La République tchèque reconnaîtra le Kosovo indépendant « en temps voulu »

Karel Schwarzenberg et Hashim Thaci, photo: CTK

En visite à Pristina, lundi, le ministre tchèque des Affaires étrangères, Karel Schwarzenberg, a fait savoir que la République tchèque reconnaîtrait l’indépendance du Kosovo « en temps voulu ». Tandis que le gouvernement kosovar entend proclamer « bientôt » l’indépendance de la province sécessionniste serbe, comme l’a confirmé son nouveau Premier ministre Hashim Thaci sans toutefois donner de date précise, le chef de la diplomatie tchèque a, lui, indiqué que Prague réagirait à cette éventuelle proclamation en respectant la position des autres Etats membres de l’UE.
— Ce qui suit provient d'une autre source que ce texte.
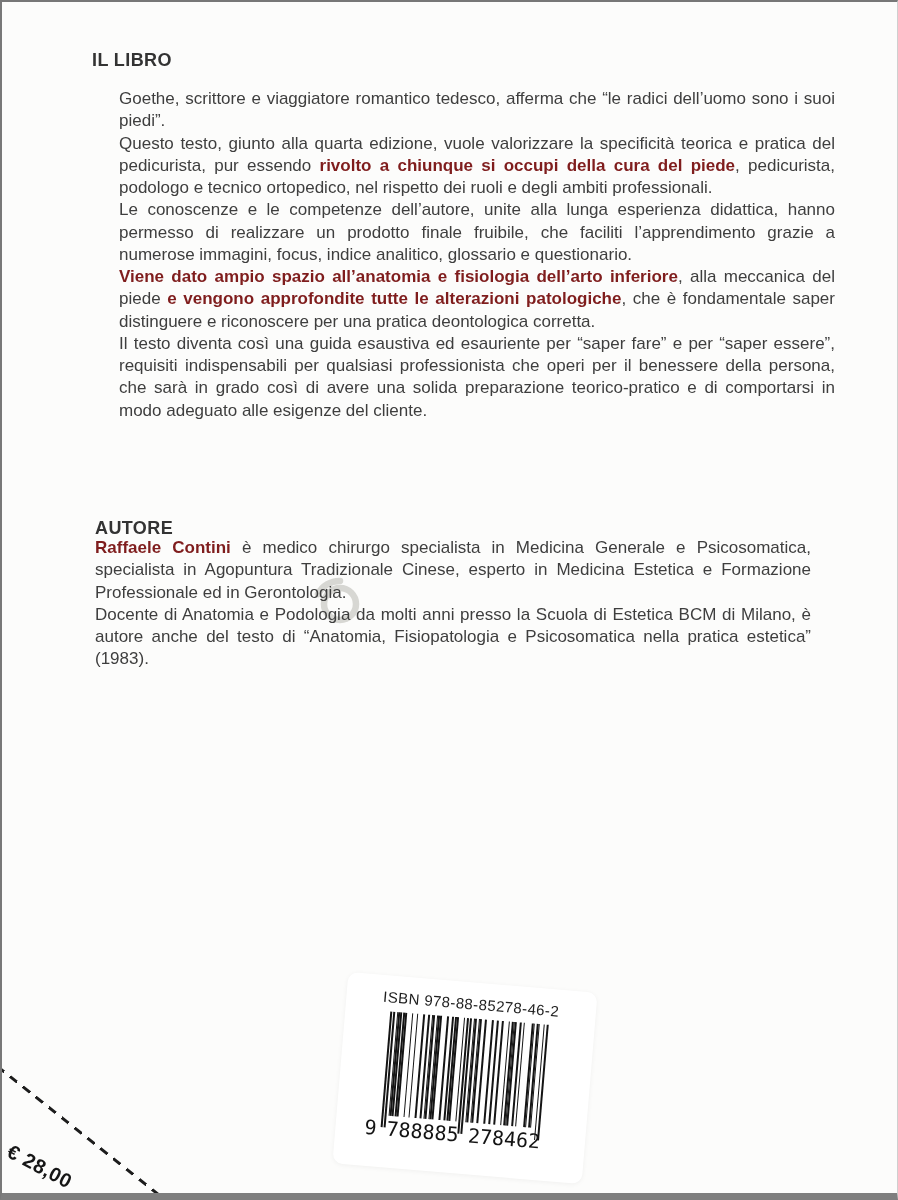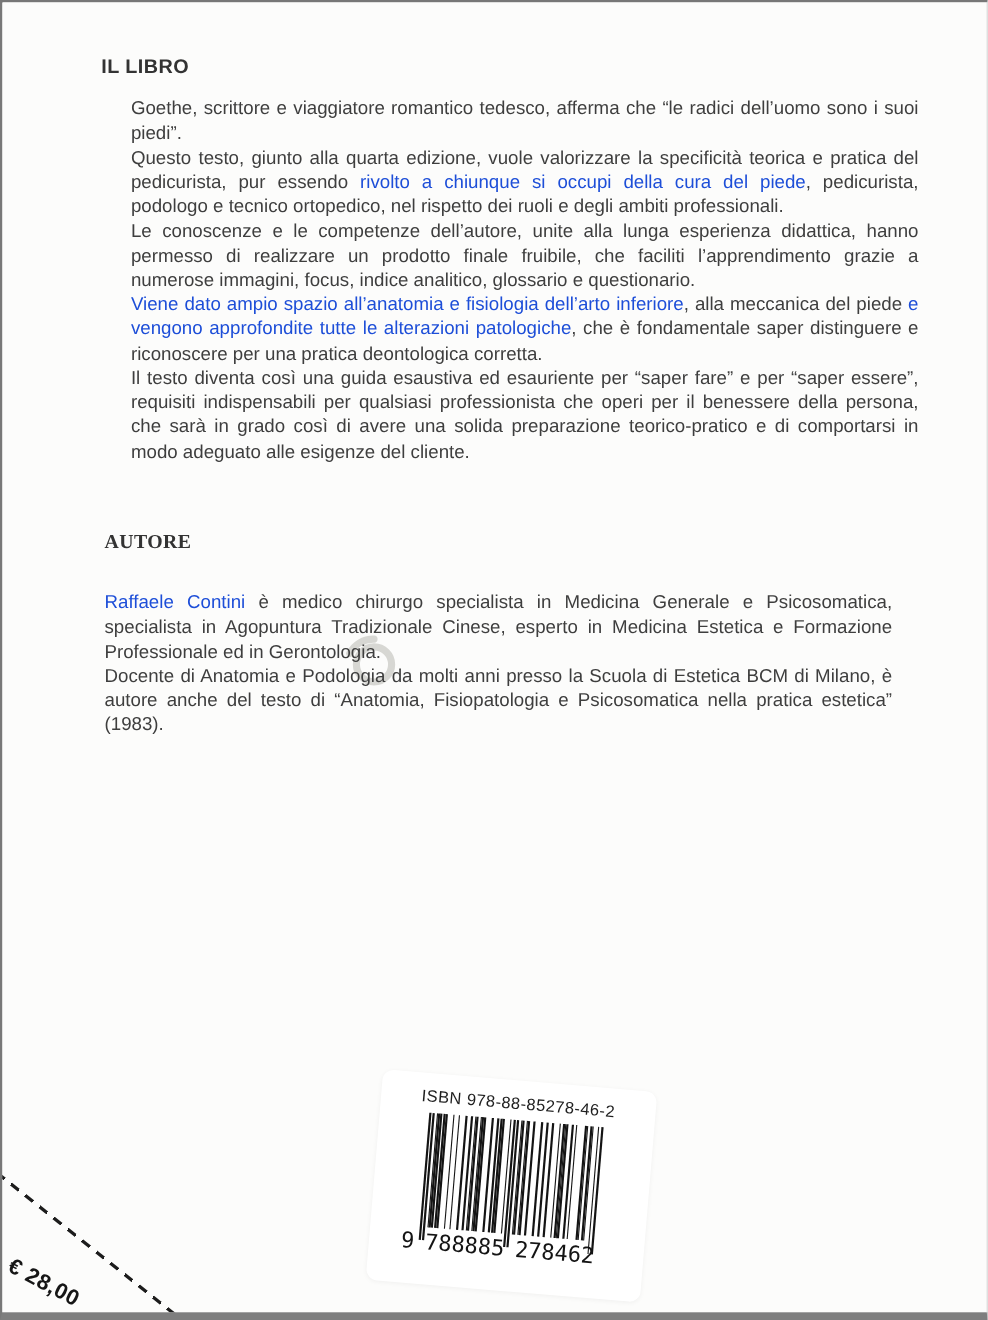--- a/index.html
+++ b/index.html
@@ -16,29 +16,29 @@
     font-family:"Liberation Sans", sans-serif;
   }
   
   .text-layer { position:absolute; inset:0; z-index:2; }
   .heading {
     position:absolute;
     font-size:18px; font-weight:700; color:#333;
     letter-spacing:.4px;
   }
   .h-libro  { left:90px; top:48px;  }
-  .h-autore { left:93px; top:480px;font-family:Liberation Serif, serif; }
+  .h-autore { left:93px; top:516px; }
   .body-block { position:absolute; width:716px; left:93px; }
   .b-libro  { top:86px;margin-left:24px;  }
   .b-autore { top:535px; }
   .body-block p {
     font-size:17px; line-height:22.25px; color:#3e3e3e;
     text-align:justify; margin:0;
   }
-  .body-block p span.b { font-weight:400; color:#1d4ed8; }
+  .body-block p span.b { font-weight:700; color:#7f1d1d; }
   
   .watermark {
     position:absolute; left:312px; top:575px; z-index:1;
     display:flex; align-items:center; gap:7px;
     color:#d7d7d3;
   }
   .watermark svg { width:48px; height:48px; flex:none; }
   .watermark .wm-text {
     font-size:38px; letter-spacing:.5px; line-height:1;
     text-shadow:0 1px 0 #ffffff;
Karel Schwarzenberg et Hashim Thaci, photo: CTK
Alors qu’il est désormais pratiquement acquis, neuf ans après la fin de la guerre qui a ravagé la région, qu’un nouveau pays apparaîtra prochainement sur la carte de l’Europe, la question qui intéressait les médias locaux, lundi, était non pas de savoir si oui ou non, mais quand la République tchèque reconnaîtra l’indépendance du Kosovo. Une interrogation à laquelle Karel Schwarzenberg a répondu en affirmant que le gouvernement tchèque s’attendait effectivement à ce que le Kosovo devienne dans un proche avenir une République, le statut provisoire actuel de la province étant, selon lui, « intenable ». « L’UE devrait s’engager au Kosovo dès que possible », a par ailleurs ajouté le ministre tchèque, rappelant ainsi l’importance de l’envoi prochain par Bruxelles de 1800 civils, dont 400 tchèques, qui prendront la relève de l’ONU sous la tutelle de laquelle la province est placée depuis 1999.

S’il est donc clairement favorable à l’indépendance du Kosovo, Karel Schwarzenberg est toutefois bien conscient des risques que la décision du gouvernement kosovar pourrait engendrer :

« J’ai l’impression, et j’espère avoir raison, que le gouvernement kosovar comme le gouvernement serbe vont négocier de manière très responsable. Néanmoins, il ne faut pas oublier que nous sommes également en présence de différents groupements qui ne ressentent pas cette responsabilité, défendent leurs propres intérêts et s’imaginent pouvoir tirer profit d’éventuels troubles et affrontements. »

Prudent, le ministre tchèque des Affaires étrangères a également évoqué la nécessité de l’intégration de l’ensemble de l’ouest des Balkans au sein des organes de l’UE et de l’OTAN. Karel Schwarzenberg s’est d’ailleurs félicité que Pristina consulte la date de la proclamation de son indépendance avec Bruxelles :

Karel Schwarzenberg avec le président kosovar Fatmir Sejdiu, photo: CTK
« Les responsables politiques kosovars sont pleinement conscients que l’avenir prospère de leur pays, extrêmement pauvre, ne peut passer que par l’UE. Si le pays reste en dehors des institutions de l’UE, le besoin continuera de régner pendant encore très longtemps, alors que la situation est déjà très misérable. »

Outre les plus hauts dirigeants kosovars, le chef de la diplomatie tchèque a également rencontré des représentants de la minorité serbe vivant au Kosovo. Karel Schwarzenberg en a profité pour se prononcer contre l’idée d’un éventuel détachement de la partie nord de la province occupée principalement par des Serbes. Enfin, le ministre tchèque souhaitait se rendre aussi à Belgrade, une visite n’ayant toutefois pas été rendue possible par la tenue du premier tour de l’élection présidentielle ce dimanche.